TASK BRIEF
Could the entries below be reproduced exactly, with the images removed?

DATA SHOWN
_ _ _ _ _ _ _
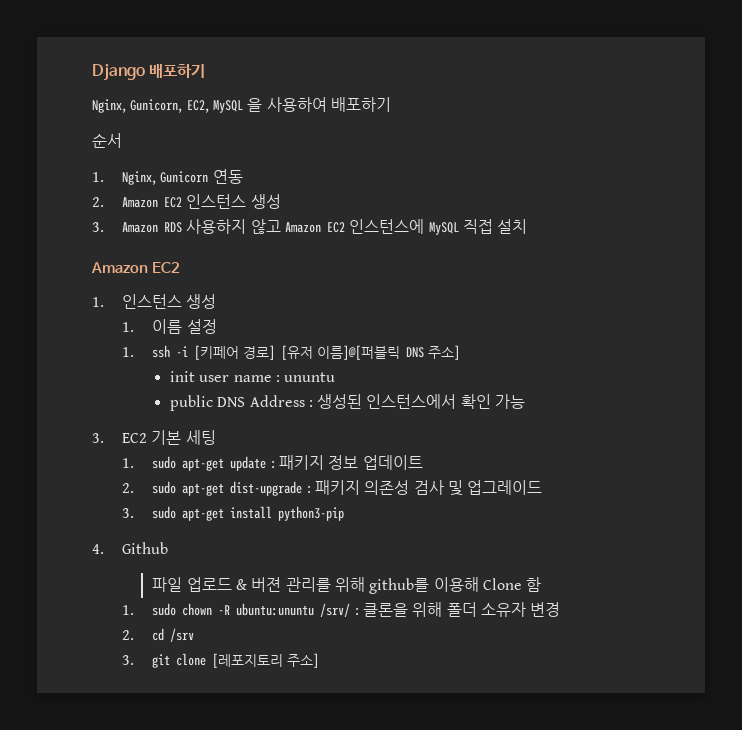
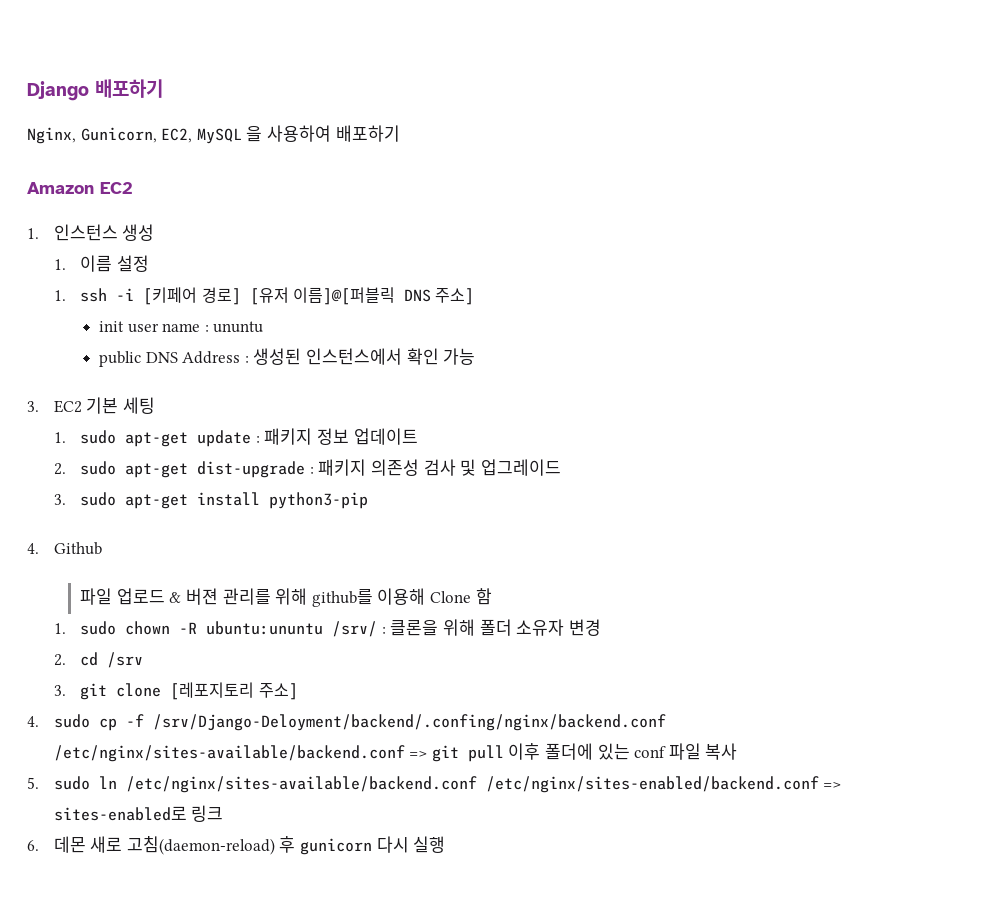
[92,133,122,148] [92,169,243,185] [92,194,281,209] [92,219,528,235] // 순서 // 1. Nginx, Gunicorn 연동 // 2. Amazon EC2 인스턴스 생성 // 3. Amazon RDS 사용하지 않고 Amazon EC2 인스턴스에 MySQL 직접 설치 -> (400, 133) none
(320, 660) none -> [27,714,666,731] [53,743,738,762] [27,776,842,793] [53,805,224,822] [27,836,446,855] // 4. sudo cp -f /srv/Django-Deloyment/backend/.confing/nginx/backend.conf /etc/nginx/sites-available/backend.conf => git pull 이후 폴더에 있는 conf 파일 복사 // 5. sudo ln /etc/nginx/sites-available/backend.conf /etc/nginx/sites-enabled/backend.conf => sites-enabled로 링크 // 6. 데몬 새로 고침(daemon-reload) 후 gunicorn 다시 실행

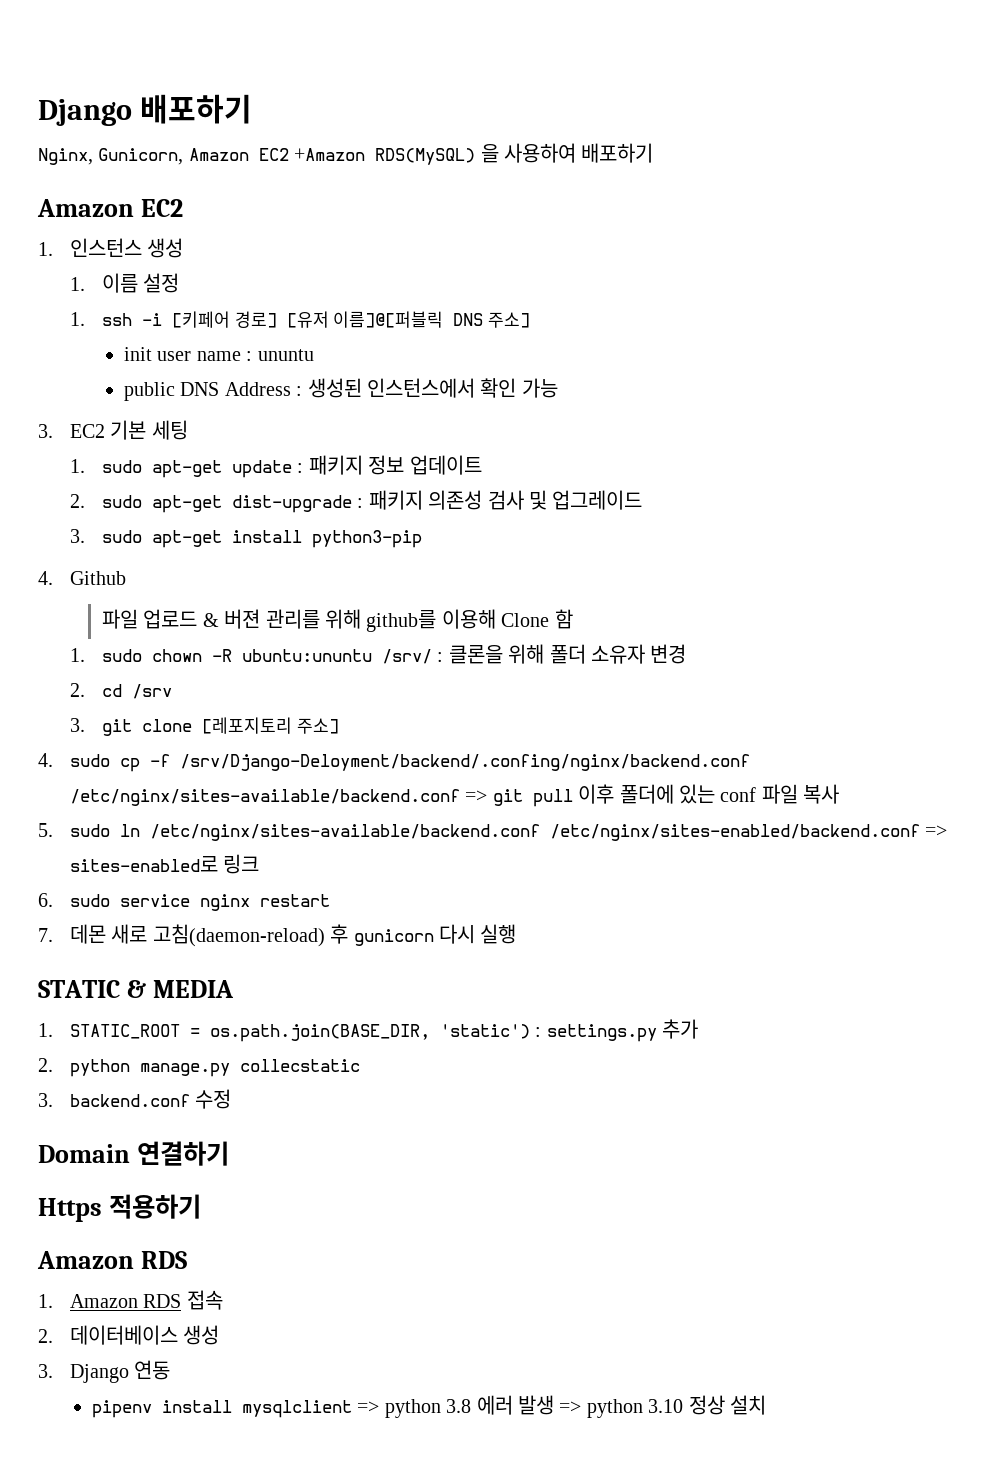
[161,128,242,144] EC2, MySQL -> [188,148,476,165] Amazon EC2 +Amazon RDS(MySQL)
(39, 845) none -> [69,894,330,911] [38,928,53,942] sudo service nginx restart // 7.
(446, 844) none -> [38,980,234,998] [38,1019,699,1042] [38,1058,360,1077] [38,1089,232,1109] [38,1141,229,1166] [38,1194,201,1222] [37,1251,187,1269] [38,1290,223,1310] [38,1325,220,1345] [38,1360,171,1383] [91,1395,766,1418] // STATIC & MEDIA // 1. STATIC_ROOT = os.path.join(BASE_DIR, 'static') : settings.py 추가 // 2. python manage.py collecstatic // 3. backend.conf 수정 // Domain 연결하기 // Https 적용하기 // Amazon RDS // 1. Amazon RDS 접속 // 2. 데이터베이스 생성 // 3. Django 연동 // pipenv install mysqlclient => python 3.8 에러 발생 => python 3.10 정상 설치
_ _ _ _ _ _ _
RESPONSE FOR THIS EXERCISE
[92,133,122,148] [92,169,243,185] [92,194,281,209] [92,219,528,235] // 순서 // 1. Nginx, Gunicorn 연동 // 2. Amazon EC2 인스턴스 생성 // 3. Amazon RDS 사용하지 않고 Amazon EC2 인스턴스에 MySQL 직접 설치 -> (400, 133) none
(320, 660) none -> [27,714,666,731] [53,743,738,762] [27,776,842,793] [53,805,224,822] [27,836,446,855] // 4. sudo cp -f /srv/Django-Deloyment/backend/.confing/nginx/backend.conf /etc/nginx/sites-available/backend.conf => git pull 이후 폴더에 있는 conf 파일 복사 // 5. sudo ln /etc/nginx/sites-available/backend.conf /etc/nginx/sites-enabled/backend.conf => sites-enabled로 링크 // 6. 데몬 새로 고침(daemon-reload) 후 gunicorn 다시 실행

[161,128,242,144] EC2, MySQL -> [188,148,476,165] Amazon EC2 +Amazon RDS(MySQL)
(39, 845) none -> [69,894,330,911] [38,928,53,942] sudo service nginx restart // 7.
(446, 844) none -> [38,980,234,998] [38,1019,699,1042] [38,1058,360,1077] [38,1089,232,1109] [38,1141,229,1166] [38,1194,201,1222] [37,1251,187,1269] [38,1290,223,1310] [38,1325,220,1345] [38,1360,171,1383] [91,1395,766,1418] // STATIC & MEDIA // 1. STATIC_ROOT = os.path.join(BASE_DIR, 'static') : settings.py 추가 // 2. python manage.py collecstatic // 3. backend.conf 수정 // Domain 연결하기 // Https 적용하기 // Amazon RDS // 1. Amazon RDS 접속 // 2. 데이터베이스 생성 // 3. Django 연동 // pipenv install mysqlclient => python 3.8 에러 발생 => python 3.10 정상 설치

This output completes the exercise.